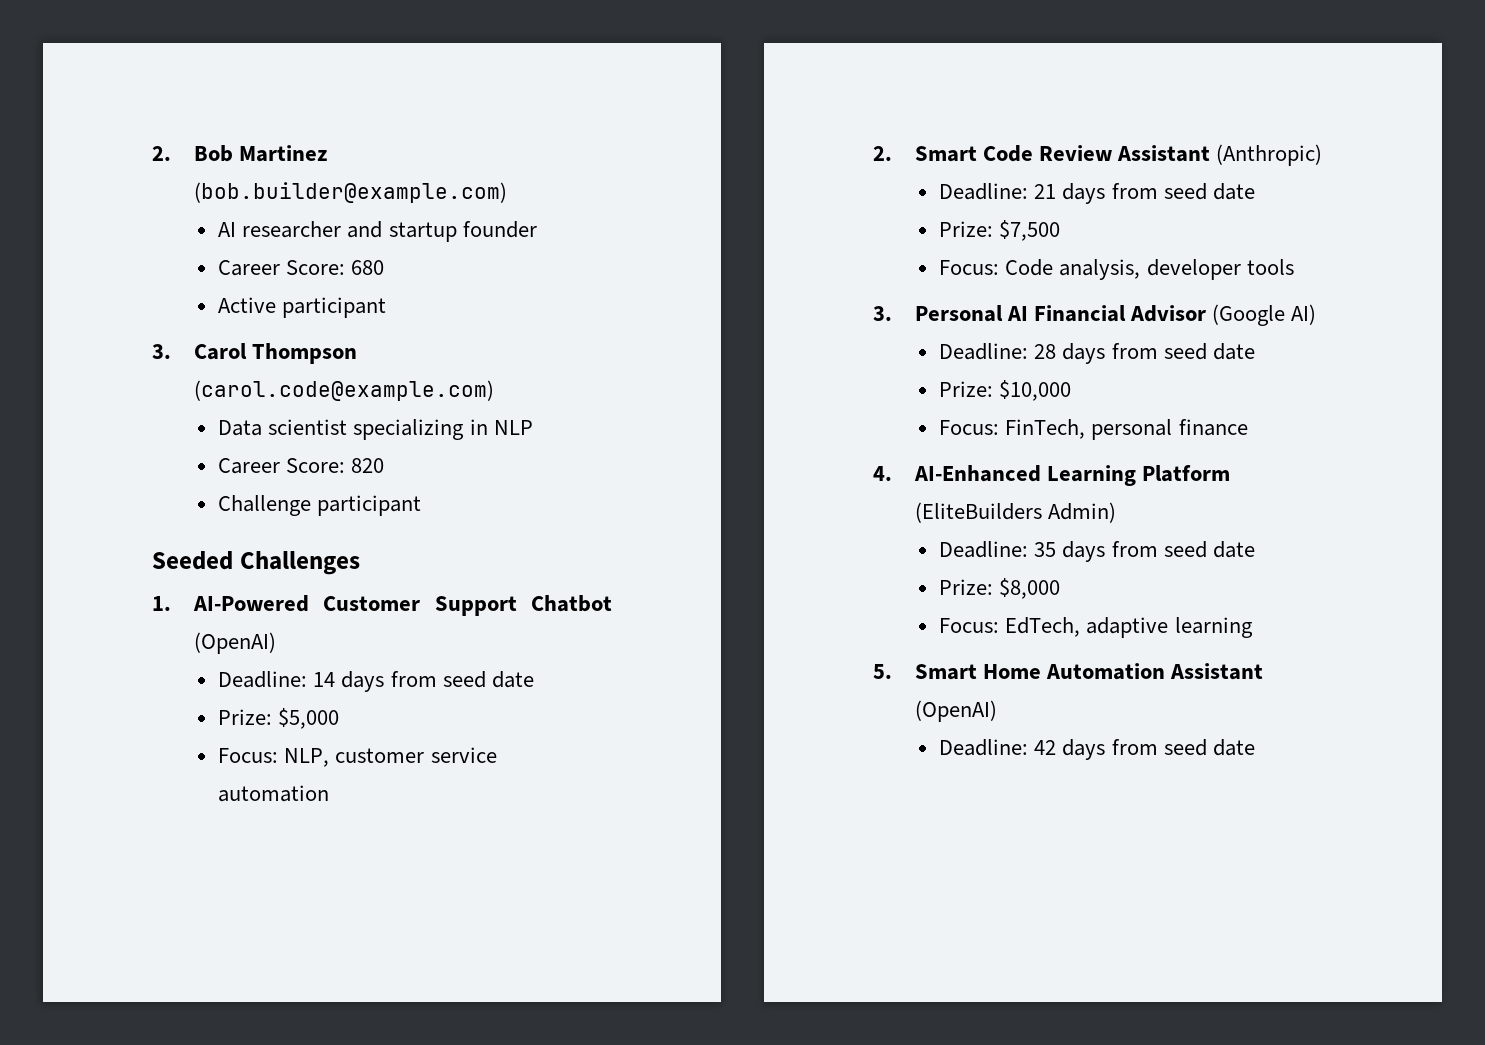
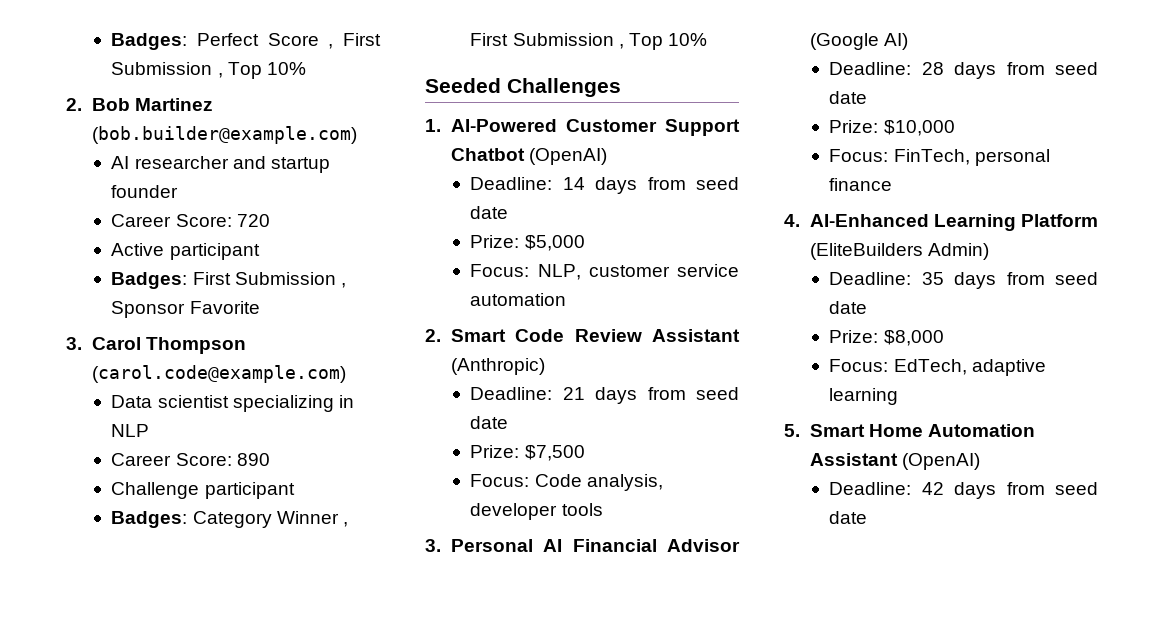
+ Badges: Perfect Score , First Submission , Top 10%
- Career Score: 680
+ Career Score: 720
+ Badges: First Submission , Sponsor Favorite
- Career Score: 820
+ Career Score: 890
+ Badges: Category Winner , First Submission , Top 10%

** Action item **
How many lines of the listing above carry the string "First"? Report that number with no other text.

** Reply **
3